第三章:臆病の塩味と鳴らない一年⑦

 なんか最近休みのたびに別の女の子とここにきてるな……と思いながらデパートに入る。


 シロハはデパートの地図の前で少し立ち止まり、それからエスカレーターに乗って近くの文具店に入る。


「ああ、ポップコーンの材料より先に店の飾り付けを買うのな」

「とりあえず見るだけですけどね。時間がかかりそうなので、あまり荷物を持って見てまわりたくないので」


 デパートの中に入っている店の割に本格的な専門店らしく、日用的な文具に加えて色々な種類の絵の具なども置いてある。


 キイロとか好きそうだな。

 軽く見回しながら必要そうなものを探そうとしていると、透明な瓶を二つ握って唸っている少女の姿が目に入る。

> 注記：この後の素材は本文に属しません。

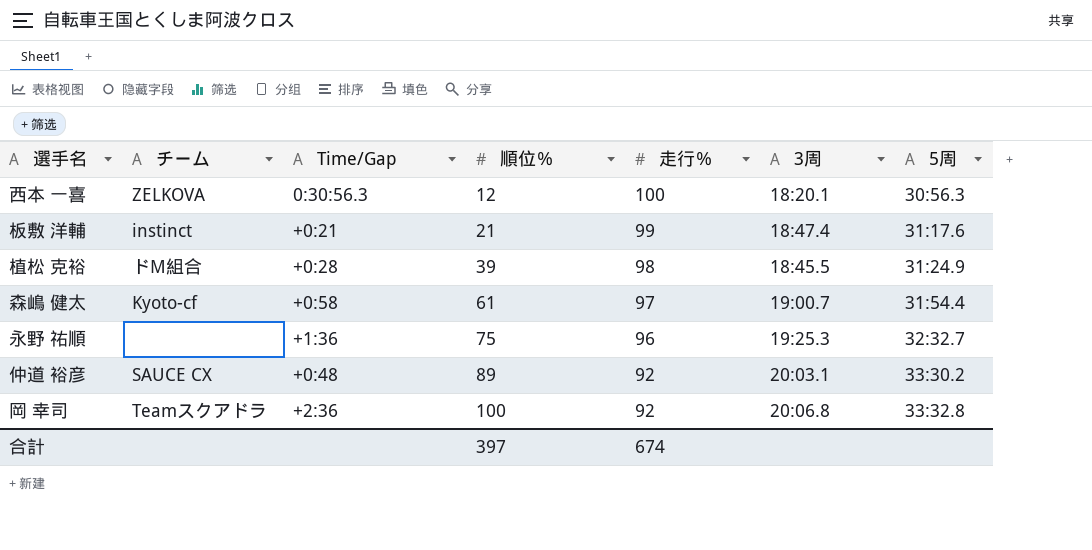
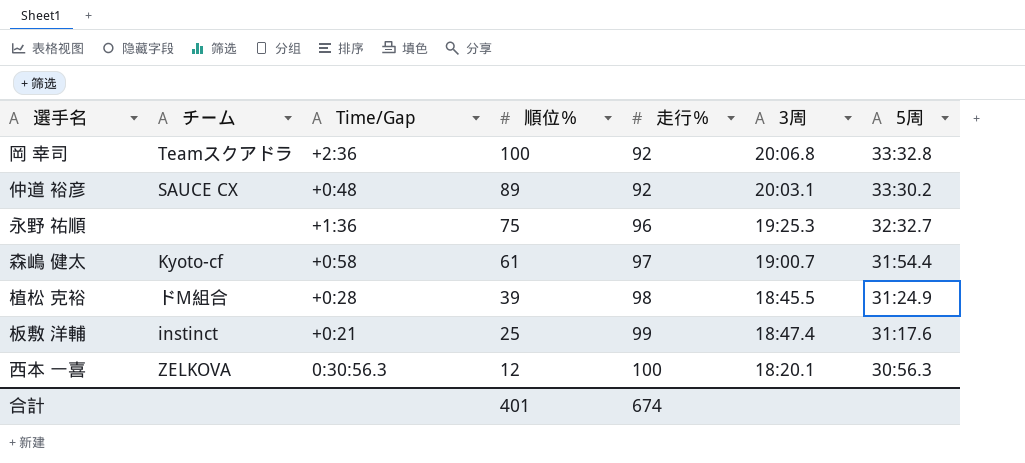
row order: 順位％ ascending -> 順位％ descending
板敷 洋輔 | 順位％: 21 -> 25
合計 | 順位％: 397 -> 401

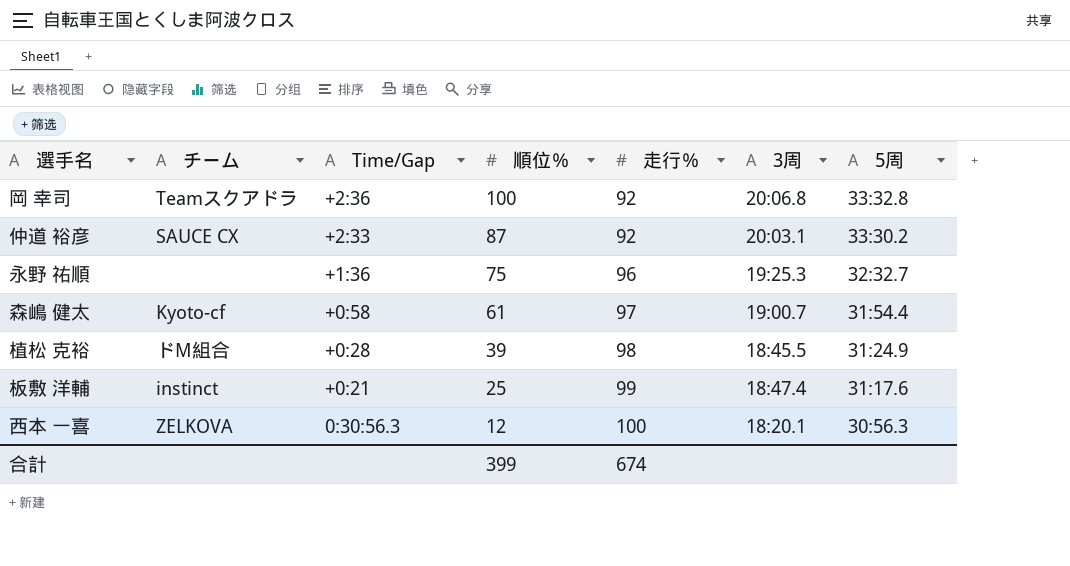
仲道 裕彦 | Time/Gap: +0:48 -> +2:33
仲道 裕彦 | 順位％: 89 -> 87
合計 | 順位％: 401 -> 399

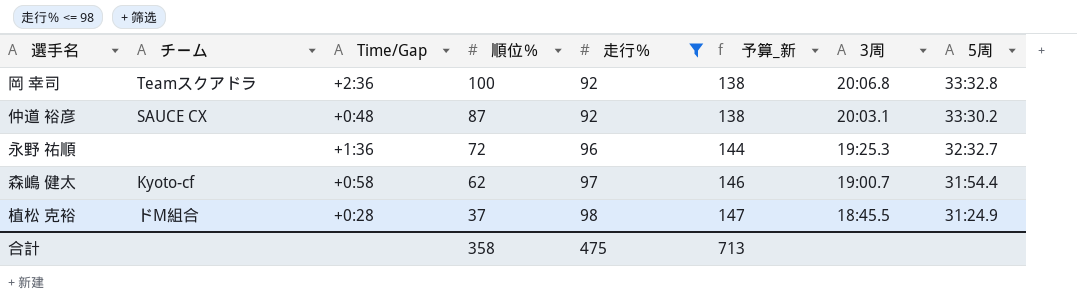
filter: none -> 走行％ <= 98
column 予算_新 | formula: none -> [走行％] * 1.5
仲道 裕彦 | Time/Gap: +2:33 -> +0:48
永野 祐順 | 順位％: 75 -> 72
森嶋 健太 | 順位％: 61 -> 62
植松 克裕 | 順位％: 39 -> 37
合計 | 順位％: 399 -> 358
合計 | 走行％: 674 -> 475

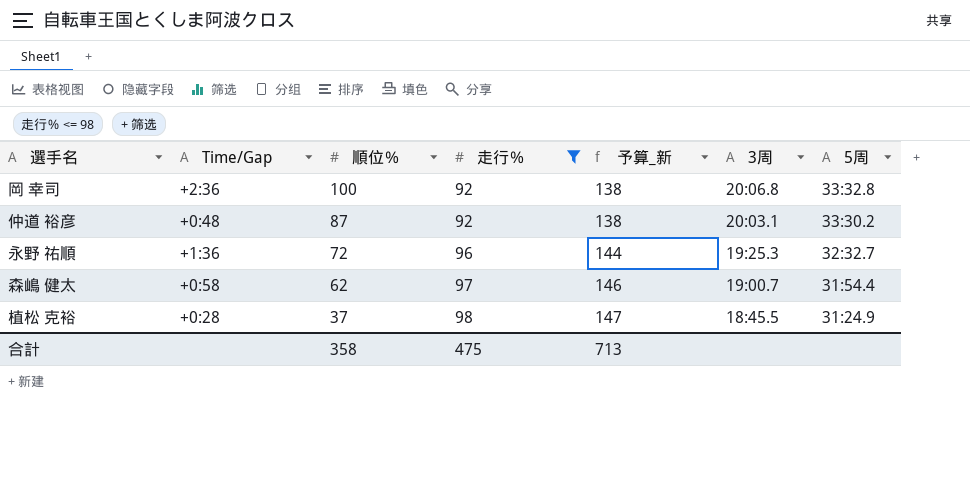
column チーム | position: 2 -> none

 後ろ姿ではあるが細く小さな背格好と長い黒髪。……隣でシロハが「げっ」と言っているので間違いないだろう。


 あまり驚かさないように少し離れたところから、ぶかぶかなパーカー姿のキイロに声をかける。


 キイロは自分の名前を呼ばれたことに気がついてキョロキョロと周りを見回し、俺と目が合う。

 そして何事もなかったように視線を透明な瓶の方に戻す。


「……先輩、やっぱり嫌われてます?」

「やっぱりってなんだやっぱりって。さっきまで頼られてる的なこと言ってただろ」

「頼りにはなるけど嫌いなものってあるじゃないですか。バルサン焚く時に思いっきり煙吸いたいですか?」

「人を煙たがるな。……キイロ、何を見てるんだ?」


 俺がキイロの視線に目を合わせながら尋ねると、シロハは俺の服の袖をちょんちょんと引っ張る。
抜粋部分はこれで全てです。